» **DATASET**
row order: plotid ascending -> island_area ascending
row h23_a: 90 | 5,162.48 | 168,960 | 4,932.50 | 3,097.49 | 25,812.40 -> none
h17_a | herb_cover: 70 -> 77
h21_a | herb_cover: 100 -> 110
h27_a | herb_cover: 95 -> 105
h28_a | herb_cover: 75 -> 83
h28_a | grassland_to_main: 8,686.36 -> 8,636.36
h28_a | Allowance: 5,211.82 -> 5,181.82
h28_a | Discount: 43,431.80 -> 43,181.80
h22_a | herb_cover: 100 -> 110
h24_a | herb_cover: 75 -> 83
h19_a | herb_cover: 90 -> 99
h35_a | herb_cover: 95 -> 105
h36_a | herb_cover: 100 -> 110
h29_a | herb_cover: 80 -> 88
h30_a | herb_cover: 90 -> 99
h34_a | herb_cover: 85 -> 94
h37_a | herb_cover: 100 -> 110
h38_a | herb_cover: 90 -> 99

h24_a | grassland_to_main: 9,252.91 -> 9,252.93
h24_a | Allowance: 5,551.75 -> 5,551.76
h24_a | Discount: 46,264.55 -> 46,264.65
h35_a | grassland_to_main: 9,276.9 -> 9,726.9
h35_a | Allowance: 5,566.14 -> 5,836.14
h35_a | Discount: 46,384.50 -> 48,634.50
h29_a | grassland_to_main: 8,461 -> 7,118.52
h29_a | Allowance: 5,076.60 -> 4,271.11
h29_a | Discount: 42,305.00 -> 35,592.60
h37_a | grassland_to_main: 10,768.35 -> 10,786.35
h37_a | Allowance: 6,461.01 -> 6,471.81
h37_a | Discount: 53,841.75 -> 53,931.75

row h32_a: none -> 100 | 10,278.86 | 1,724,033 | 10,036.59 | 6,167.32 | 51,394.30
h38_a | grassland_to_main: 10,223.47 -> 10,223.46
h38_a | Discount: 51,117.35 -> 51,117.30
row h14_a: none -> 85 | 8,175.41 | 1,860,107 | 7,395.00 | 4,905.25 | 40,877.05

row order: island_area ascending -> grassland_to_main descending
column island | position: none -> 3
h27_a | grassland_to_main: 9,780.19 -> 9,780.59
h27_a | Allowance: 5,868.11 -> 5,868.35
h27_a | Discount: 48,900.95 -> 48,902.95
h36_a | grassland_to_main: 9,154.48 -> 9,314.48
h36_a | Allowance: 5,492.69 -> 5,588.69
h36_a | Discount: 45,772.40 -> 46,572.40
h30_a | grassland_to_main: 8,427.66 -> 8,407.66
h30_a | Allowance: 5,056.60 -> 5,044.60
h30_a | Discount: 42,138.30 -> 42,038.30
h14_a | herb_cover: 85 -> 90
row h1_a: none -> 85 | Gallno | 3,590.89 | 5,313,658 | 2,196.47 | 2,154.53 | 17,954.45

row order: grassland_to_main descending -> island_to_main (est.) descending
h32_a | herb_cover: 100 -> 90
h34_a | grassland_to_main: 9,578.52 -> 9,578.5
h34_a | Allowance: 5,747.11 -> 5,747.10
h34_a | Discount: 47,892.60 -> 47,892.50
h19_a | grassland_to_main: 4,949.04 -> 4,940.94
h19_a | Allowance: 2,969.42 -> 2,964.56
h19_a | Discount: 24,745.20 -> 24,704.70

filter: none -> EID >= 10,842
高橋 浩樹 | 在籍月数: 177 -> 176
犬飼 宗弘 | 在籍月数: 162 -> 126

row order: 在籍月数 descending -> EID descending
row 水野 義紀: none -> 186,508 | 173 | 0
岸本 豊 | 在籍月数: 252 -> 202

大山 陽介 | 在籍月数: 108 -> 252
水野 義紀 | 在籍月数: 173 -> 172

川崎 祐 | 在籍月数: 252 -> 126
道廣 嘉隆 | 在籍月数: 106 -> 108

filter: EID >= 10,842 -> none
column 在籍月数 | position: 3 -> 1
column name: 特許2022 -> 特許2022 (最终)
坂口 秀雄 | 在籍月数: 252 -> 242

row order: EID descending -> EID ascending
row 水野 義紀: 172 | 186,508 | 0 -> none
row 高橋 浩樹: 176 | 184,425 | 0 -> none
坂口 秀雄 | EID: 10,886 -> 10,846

» **EXERCISE GOAL**
Look back at the entries above. Retype the line with "h36_a | grassland_to_main: 9,154.48", the line with "h14_a | herb_cover: 85 -> 90", and all lines in between.

» **COMPLETED TASK**
h36_a | grassland_to_main: 9,154.48 -> 9,314.48
h36_a | Allowance: 5,492.69 -> 5,588.69
h36_a | Discount: 45,772.40 -> 46,572.40
h30_a | grassland_to_main: 8,427.66 -> 8,407.66
h30_a | Allowance: 5,056.60 -> 5,044.60
h30_a | Discount: 42,138.30 -> 42,038.30
h14_a | herb_cover: 85 -> 90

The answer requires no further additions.